## Requirement:
Copy all entries verbatim and keep any pictures out of the copy.

#####

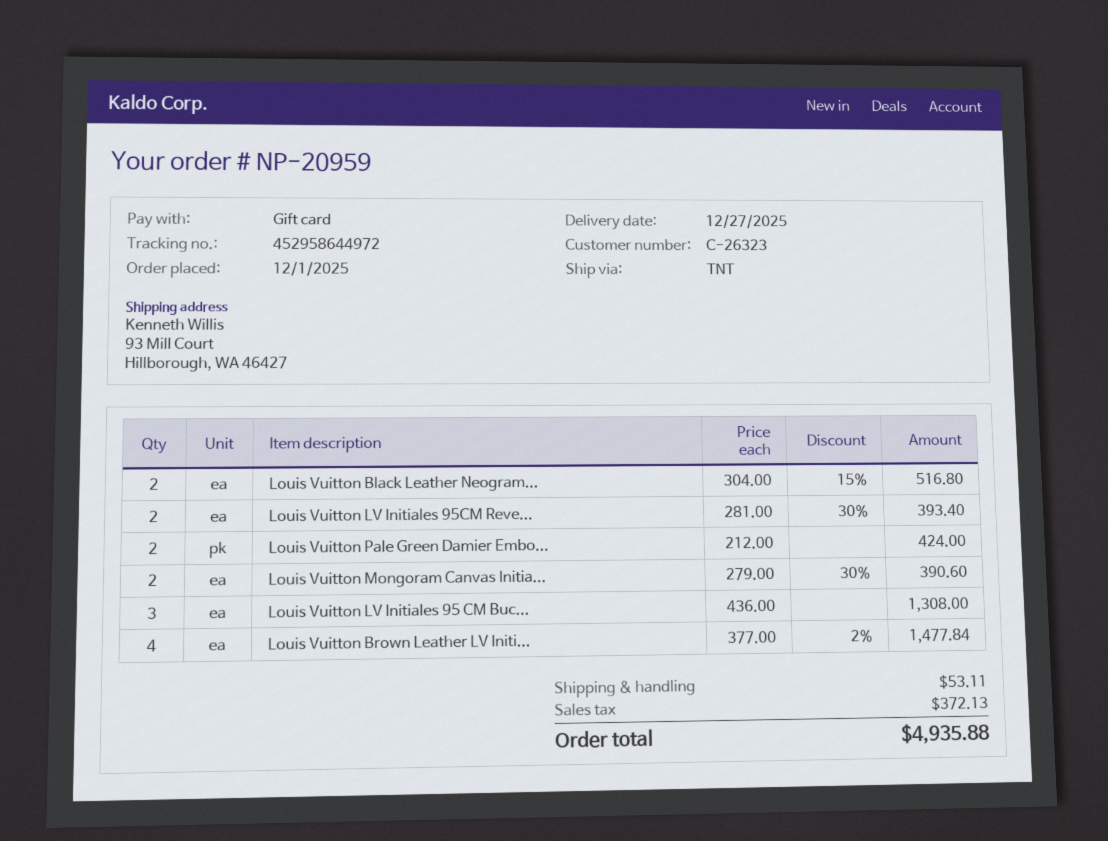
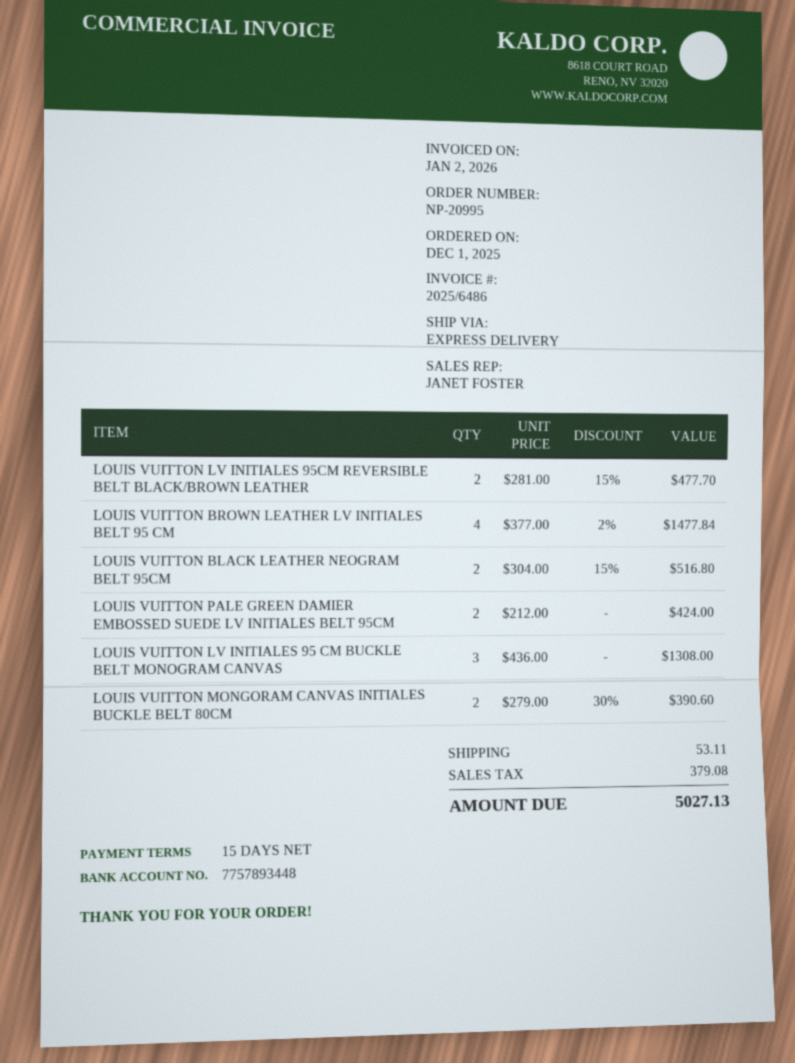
order number: NP-20959 -> NP-20995
shipping method: TNT -> express
Louis Vuitton LV Initiales 95CM Reve...: 2 x 281.00 - 30% = 393.40 -> 2 x 281.00 - 15% = 477.70
tax: 372.13 -> 379.08
total: 4935.88 -> 5027.13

#####

## Response to the exercise:
order number: NP-20959 -> NP-20995
shipping method: TNT -> express
Louis Vuitton LV Initiales 95CM Reve...: 2 x 281.00 - 30% = 393.40 -> 2 x 281.00 - 15% = 477.70
tax: 372.13 -> 379.08
total: 4935.88 -> 5027.13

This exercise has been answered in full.